Task prompt:
Your answer should repeat every line of the records below in which the word "Sulfi" appears.

Task material:
►

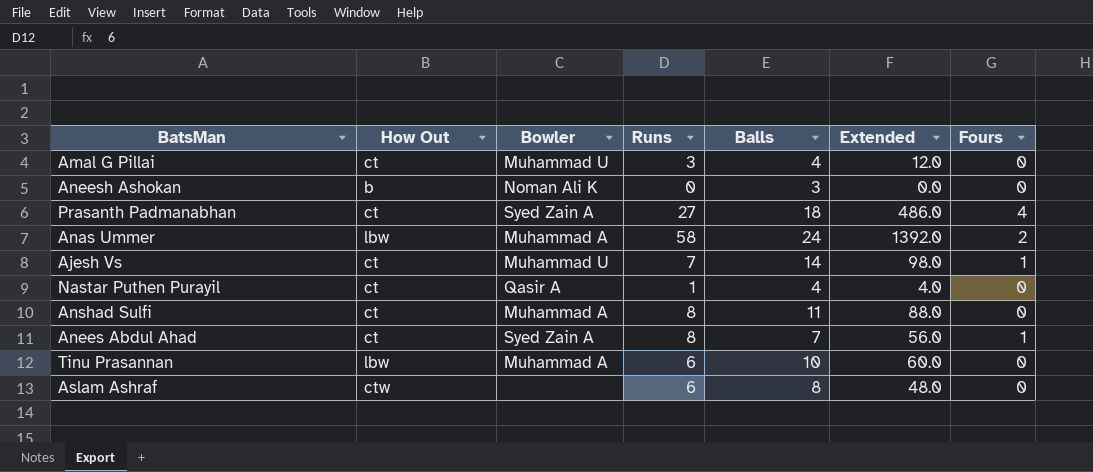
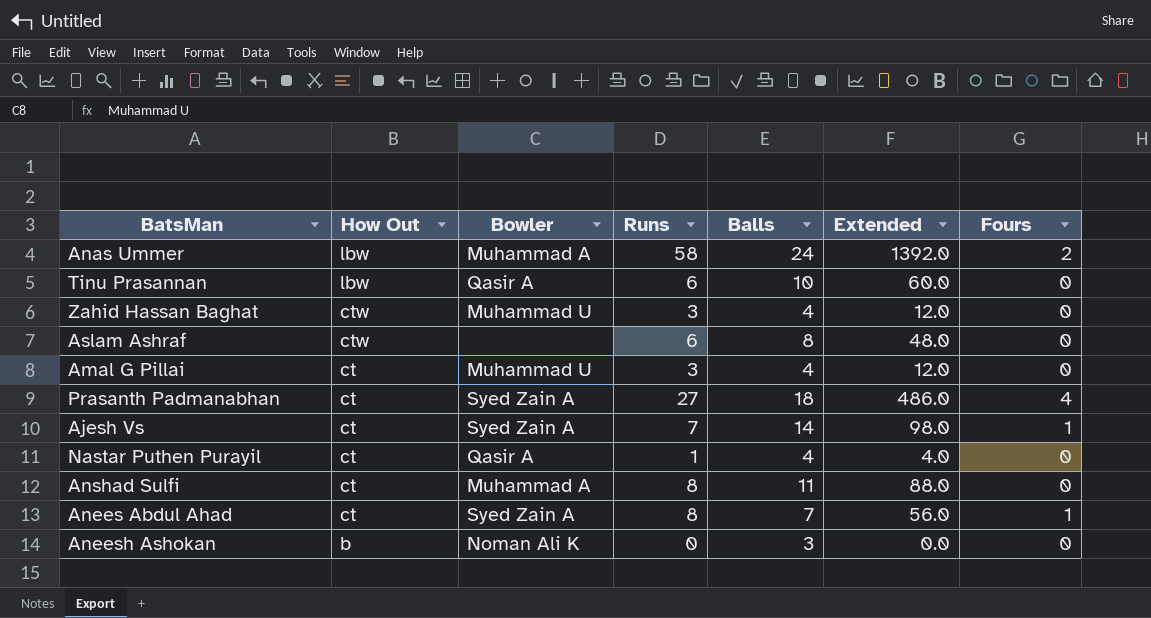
row order: none -> How Out descending
Tinu Prasannan | Bowler: Muhammad A -> Qasir A
row Zahid Hassan Baghat: none -> ctw | Muhammad U | 3 | 4 | 12.0 | 0
Ajesh Vs | Bowler: Muhammad U -> Syed Zain A

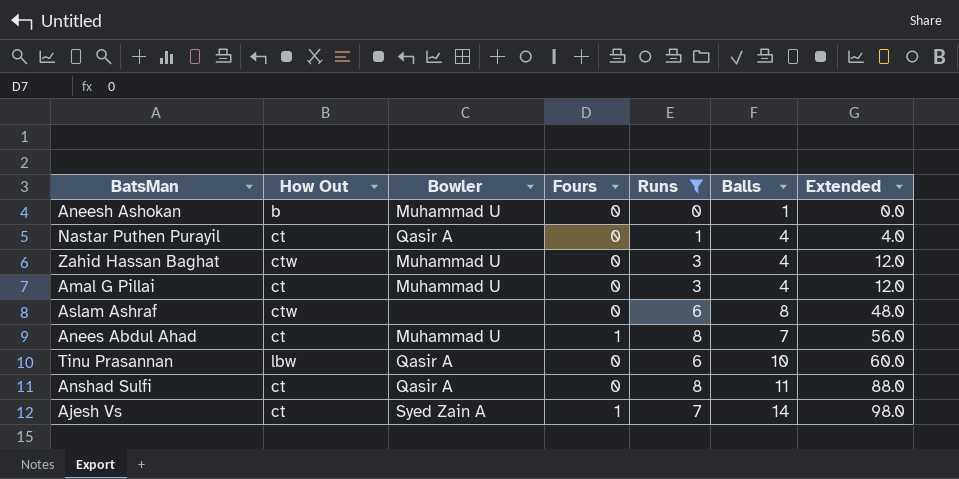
filter: none -> Runs <= 8
row order: How Out descending -> Extended ascending
column Fours | position: 7 -> 4
Aneesh Ashokan | Bowler: Noman Ali K -> Muhammad U
Aneesh Ashokan | Balls: 3 -> 1
Anees Abdul Ahad | Bowler: Syed Zain A -> Muhammad U
Anshad Sulfi | Bowler: Muhammad A -> Qasir A

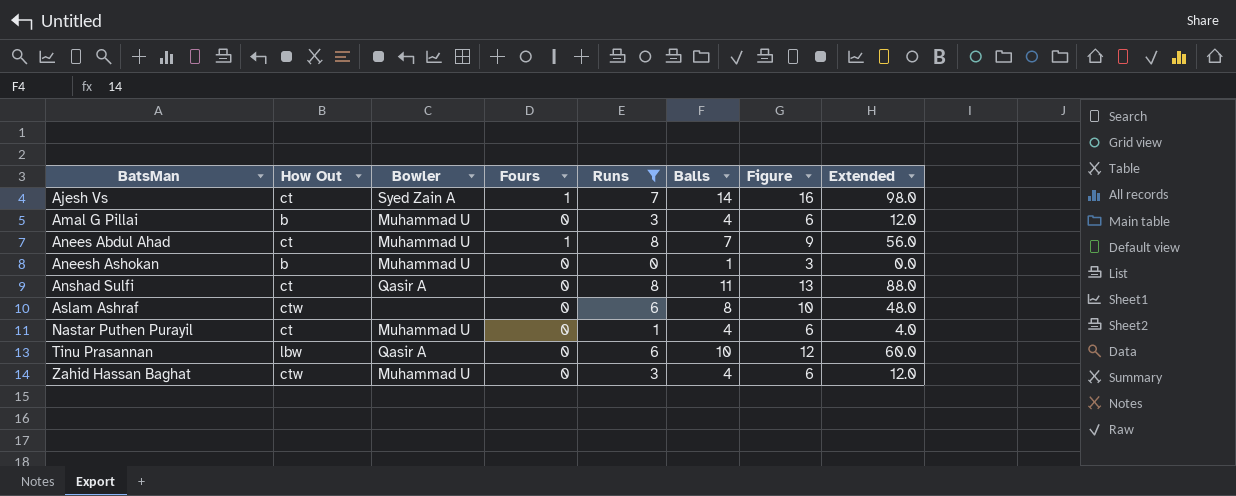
row order: Extended ascending -> BatsMan ascending
column Figure | formula: none -> [Balls] + 2
Amal G Pillai | How Out: ct -> b
Nastar Puthen Purayil | Bowler: Qasir A -> Muhammad U

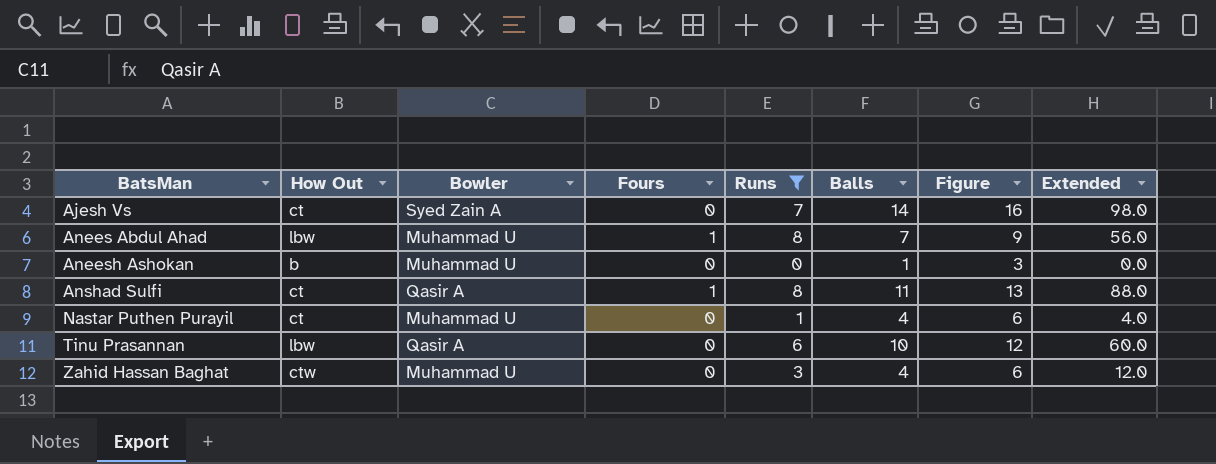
row Amal G Pillai: b | Muhammad U | 0 | 3 | 4 | 6 | 12.0 -> none
row Aslam Ashraf: ctw | none | 0 | 6 | 8 | 10 | 48.0 -> none
Ajesh Vs | Fours: 1 -> 0
Anees Abdul Ahad | How Out: ct -> lbw
Anshad Sulfi | Fours: 0 -> 1

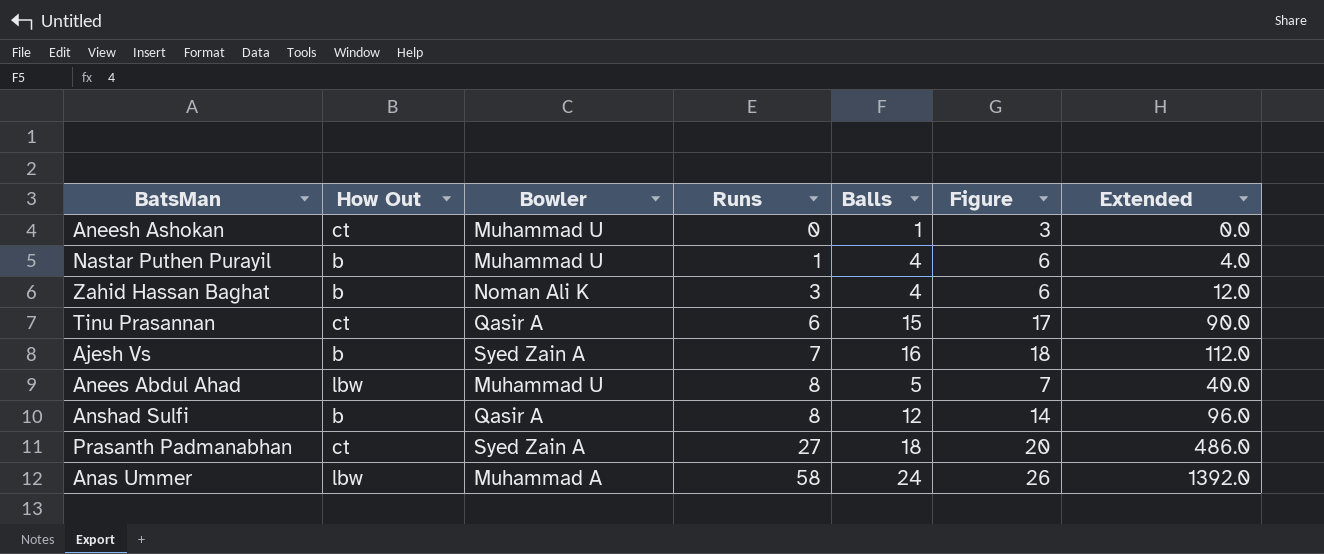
filter: Runs <= 8 -> none
row order: BatsMan ascending -> Runs ascending
column Fours | position: 4 -> none
Aneesh Ashokan | How Out: b -> ct
Nastar Puthen Purayil | How Out: ct -> b
Zahid Hassan Baghat | How Out: ctw -> b
Zahid Hassan Baghat | Bowler: Muhammad U -> Noman Ali K
Tinu Prasannan | How Out: lbw -> ct
Tinu Prasannan | Balls: 10 -> 15
Tinu Prasannan | Figure: 12 -> 17
Tinu Prasannan | Extended: 60.0 -> 90.0
Ajesh Vs | How Out: ct -> b
Ajesh Vs | Balls: 14 -> 16
Ajesh Vs | Figure: 16 -> 18
Ajesh Vs | Extended: 98.0 -> 112.0
Anees Abdul Ahad | Balls: 7 -> 5
Anees Abdul Ahad | Figure: 9 -> 7
Anees Abdul Ahad | Extended: 56.0 -> 40.0
Anshad Sulfi | How Out: ct -> b
Anshad Sulfi | Balls: 11 -> 12
Anshad Sulfi | Figure: 13 -> 14
Anshad Sulfi | Extended: 88.0 -> 96.0

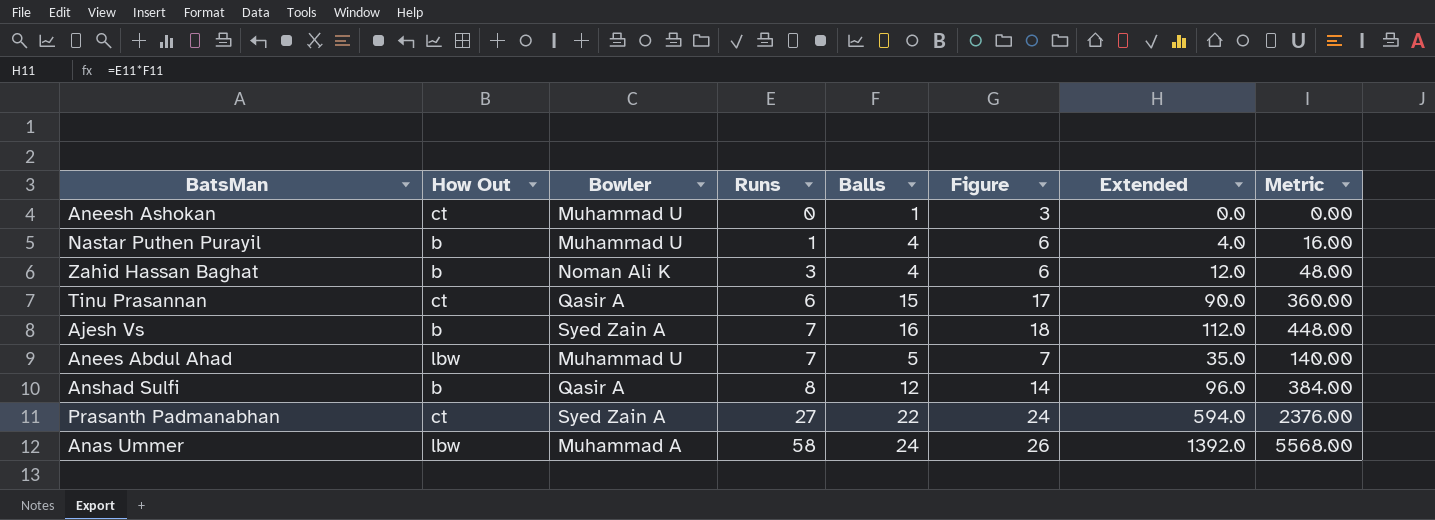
column Metric | formula: none -> [Extended] * 4
Anees Abdul Ahad | Runs: 8 -> 7
Anees Abdul Ahad | Extended: 40.0 -> 35.0
Prasanth Padmanabhan | Balls: 18 -> 22
Prasanth Padmanabhan | Figure: 20 -> 24
Prasanth Padmanabhan | Extended: 486.0 -> 594.0

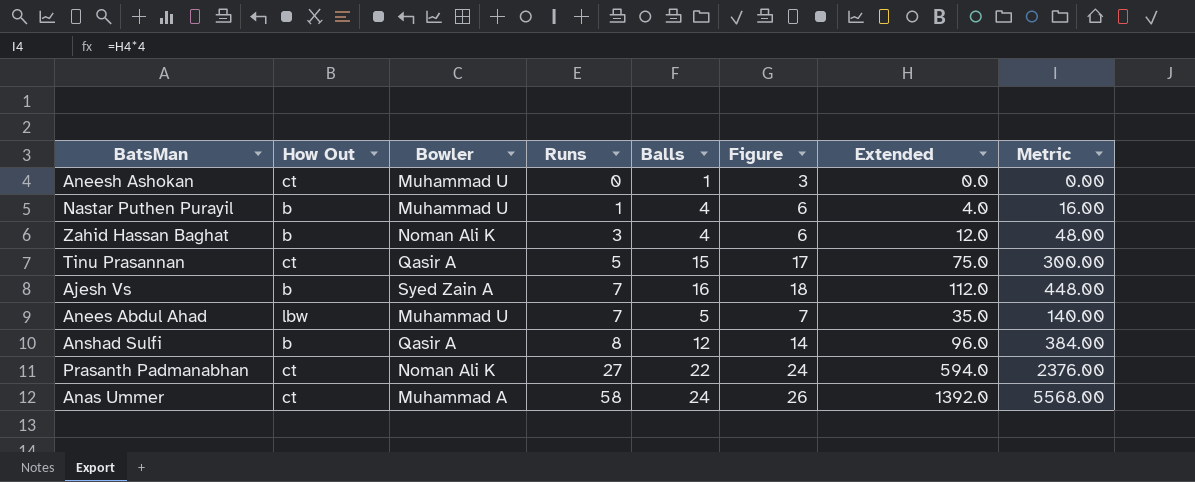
Tinu Prasannan | Runs: 6 -> 5
Tinu Prasannan | Extended: 90.0 -> 75.0
Tinu Prasannan | Metric: 360.00 -> 300.00
Prasanth Padmanabhan | Bowler: Syed Zain A -> Noman Ali K
Anas Ummer | How Out: lbw -> ct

◄

Expected output:
Anshad Sulfi | Bowler: Muhammad A -> Qasir A
Anshad Sulfi | Fours: 0 -> 1
Anshad Sulfi | How Out: ct -> b
Anshad Sulfi | Balls: 11 -> 12
Anshad Sulfi | Figure: 13 -> 14
Anshad Sulfi | Extended: 88.0 -> 96.0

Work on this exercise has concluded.